Operations
|
The dirty, low-profile, undignified business of actually complying with all the fantastical confabulations that sales, trading and the legal profession put the bank into.
It is astounding how little resemblance these manicured legal contracts bear to the actual ebbs and flows of operational systems in a bank. Since lawyers never see the latter, this is of no moment to them, but they will spend weeks arguing amongst themselves to shut down the paranoid contingencies that populate the Cartesian theatre of a lawyer’s imagination, notwithstanding that they've never manifested themselves in anyone’s actual experience. See, for example: close-out netting; cross default; NAV triggers.
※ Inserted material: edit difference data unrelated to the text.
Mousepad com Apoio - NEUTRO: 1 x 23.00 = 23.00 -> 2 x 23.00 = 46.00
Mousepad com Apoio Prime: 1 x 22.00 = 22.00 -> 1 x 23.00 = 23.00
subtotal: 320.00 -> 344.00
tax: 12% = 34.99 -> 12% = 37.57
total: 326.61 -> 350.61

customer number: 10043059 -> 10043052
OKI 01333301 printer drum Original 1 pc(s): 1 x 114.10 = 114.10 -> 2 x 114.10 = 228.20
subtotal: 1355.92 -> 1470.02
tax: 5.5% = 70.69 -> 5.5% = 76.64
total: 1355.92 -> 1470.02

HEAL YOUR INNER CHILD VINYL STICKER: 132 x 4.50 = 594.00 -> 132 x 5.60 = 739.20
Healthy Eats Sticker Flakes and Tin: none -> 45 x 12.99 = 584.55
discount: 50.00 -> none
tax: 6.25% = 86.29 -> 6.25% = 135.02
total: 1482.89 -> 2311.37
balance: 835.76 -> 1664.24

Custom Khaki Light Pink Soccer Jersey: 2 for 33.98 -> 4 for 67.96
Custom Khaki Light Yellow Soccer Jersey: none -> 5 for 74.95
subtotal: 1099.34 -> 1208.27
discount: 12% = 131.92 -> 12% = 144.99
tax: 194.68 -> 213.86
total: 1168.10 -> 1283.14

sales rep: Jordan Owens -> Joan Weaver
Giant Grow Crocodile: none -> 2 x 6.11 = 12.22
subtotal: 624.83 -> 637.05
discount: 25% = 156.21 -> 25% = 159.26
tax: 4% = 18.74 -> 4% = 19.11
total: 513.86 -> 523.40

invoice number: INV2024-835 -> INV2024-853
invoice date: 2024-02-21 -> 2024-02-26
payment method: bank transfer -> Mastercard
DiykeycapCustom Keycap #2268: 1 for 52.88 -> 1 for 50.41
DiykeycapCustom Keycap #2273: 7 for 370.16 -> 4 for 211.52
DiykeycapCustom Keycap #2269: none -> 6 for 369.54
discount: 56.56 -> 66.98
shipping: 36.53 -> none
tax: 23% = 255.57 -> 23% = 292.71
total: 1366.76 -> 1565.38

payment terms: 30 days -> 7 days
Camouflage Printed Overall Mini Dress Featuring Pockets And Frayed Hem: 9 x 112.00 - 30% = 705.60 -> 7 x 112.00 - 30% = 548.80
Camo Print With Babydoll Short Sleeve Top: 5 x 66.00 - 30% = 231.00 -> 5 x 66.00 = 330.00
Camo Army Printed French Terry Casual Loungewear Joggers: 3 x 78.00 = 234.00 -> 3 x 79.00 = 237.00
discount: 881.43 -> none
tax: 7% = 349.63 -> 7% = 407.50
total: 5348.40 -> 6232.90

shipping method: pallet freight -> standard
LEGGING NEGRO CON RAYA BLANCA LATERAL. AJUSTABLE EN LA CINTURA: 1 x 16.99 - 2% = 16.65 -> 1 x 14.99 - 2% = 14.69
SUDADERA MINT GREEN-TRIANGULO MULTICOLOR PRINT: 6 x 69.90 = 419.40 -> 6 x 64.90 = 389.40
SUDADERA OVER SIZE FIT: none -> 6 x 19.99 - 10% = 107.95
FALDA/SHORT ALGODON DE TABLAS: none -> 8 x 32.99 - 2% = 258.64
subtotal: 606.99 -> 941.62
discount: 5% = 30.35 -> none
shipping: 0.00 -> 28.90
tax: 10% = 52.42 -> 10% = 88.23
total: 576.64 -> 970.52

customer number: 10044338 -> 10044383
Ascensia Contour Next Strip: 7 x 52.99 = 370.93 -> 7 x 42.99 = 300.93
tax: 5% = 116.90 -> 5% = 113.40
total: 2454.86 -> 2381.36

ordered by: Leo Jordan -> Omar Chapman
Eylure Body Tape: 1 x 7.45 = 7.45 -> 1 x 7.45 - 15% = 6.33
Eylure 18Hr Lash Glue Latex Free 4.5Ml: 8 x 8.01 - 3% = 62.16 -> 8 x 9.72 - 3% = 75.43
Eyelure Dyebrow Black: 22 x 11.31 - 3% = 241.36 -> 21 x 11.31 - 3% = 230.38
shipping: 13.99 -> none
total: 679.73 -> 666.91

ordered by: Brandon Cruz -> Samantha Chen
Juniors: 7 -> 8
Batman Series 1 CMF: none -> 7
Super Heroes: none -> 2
Up to a certain level of seniority, operations folk see themselves as misshapen bell ringers of the financial services world[1], doing the grubby but necessary work to ensure the congregation is on time, well dressed and properly presented for evensong. Imperceptibly, as they grow, they will discover a taste for the contorted figurative expressions of those who lead them: the sedentary, sedimentary middle management layer that sits over them preparing powerpoints and dashing from steerco to steerco. These young scallywags soon intuit that, if they wish to avoid the executive recommendations of these steercos — that their functions be outsourced, right-sized, or delegated to a fleet of chatbots, they need to ascend into that management layer so they can be the ones making these recommendations, and overseeing their inevitable remediation.